Pick out every line in the data below that holds "discovery".

* _Dataset extract_

##############################

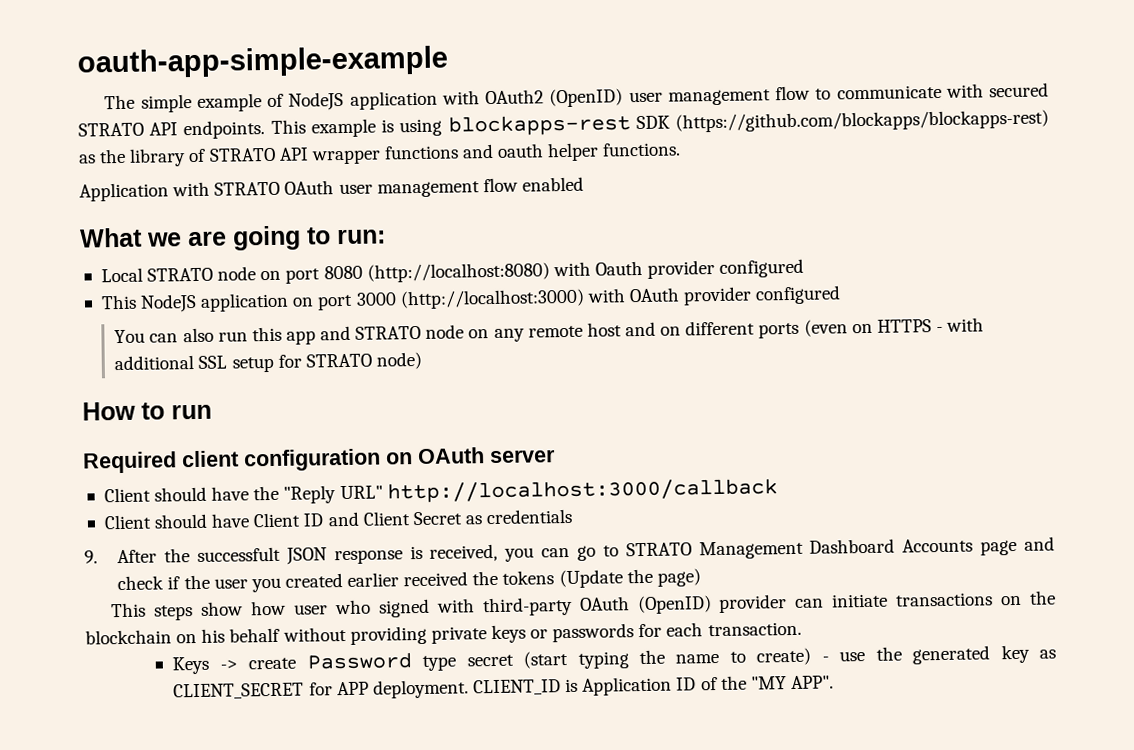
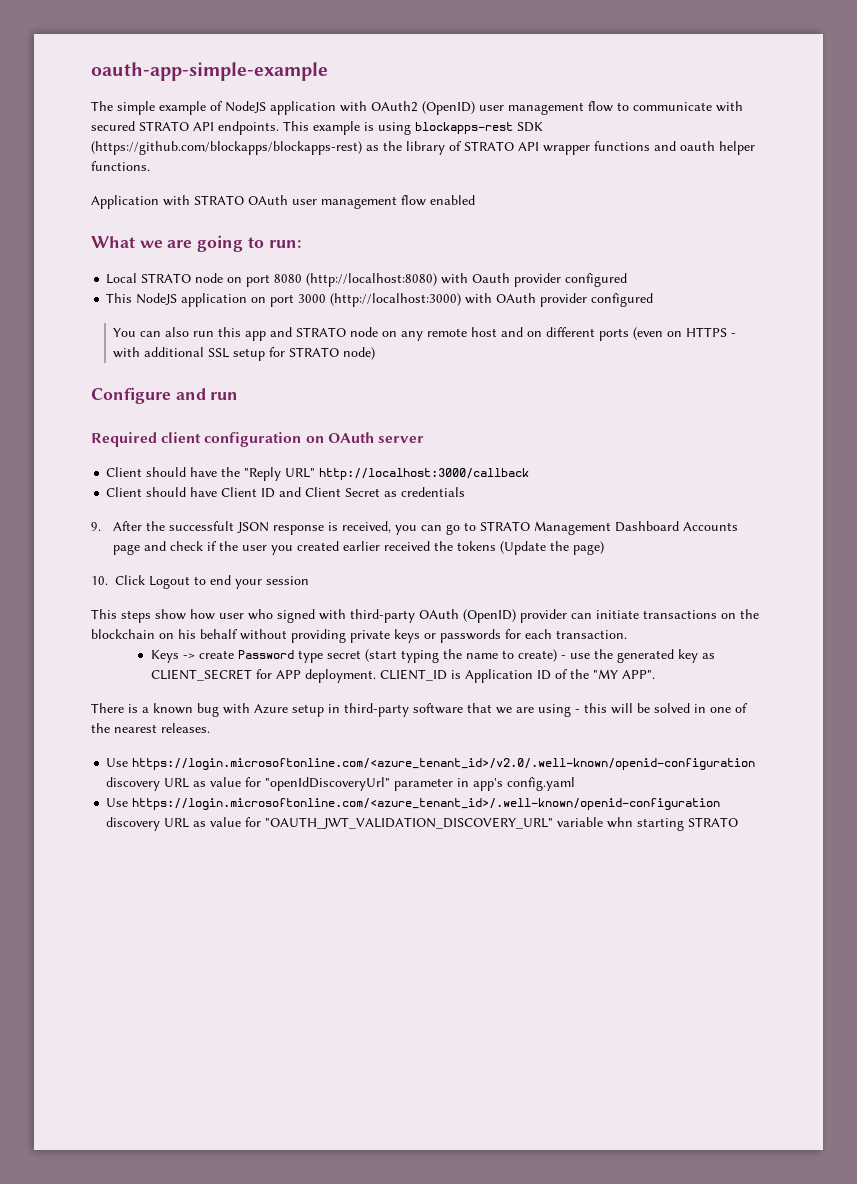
- How to run
+ Configure and run
+ 10. Click Logout to end your session
+ There is a known bug with Azure setup in third-party software that we are using - this will be solved in one of the nearest releases.
+ Use https://login.microsoftonline.com/<azure_tenant_id>/v2.0/.well-known/openid-configuration discovery URL as value for "openIdDiscoveryUrl" parameter in app's config.yaml
+ Use https://login.microsoftonline.com/<azure_tenant_id>/.well-known/openid-configuration discovery URL as value for "OAUTH_JWT_VALIDATION_DISCOVERY_URL" variable whn starting STRATO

##############################

* _Solution to the exercise_
+ Use https://login.microsoftonline.com/<azure_tenant_id>/v2.0/.well-known/openid-configuration discovery URL as value for "openIdDiscoveryUrl" parameter in app's config.yaml
+ Use https://login.microsoftonline.com/<azure_tenant_id>/.well-known/openid-configuration discovery URL as value for "OAUTH_JWT_VALIDATION_DISCOVERY_URL" variable whn starting STRATO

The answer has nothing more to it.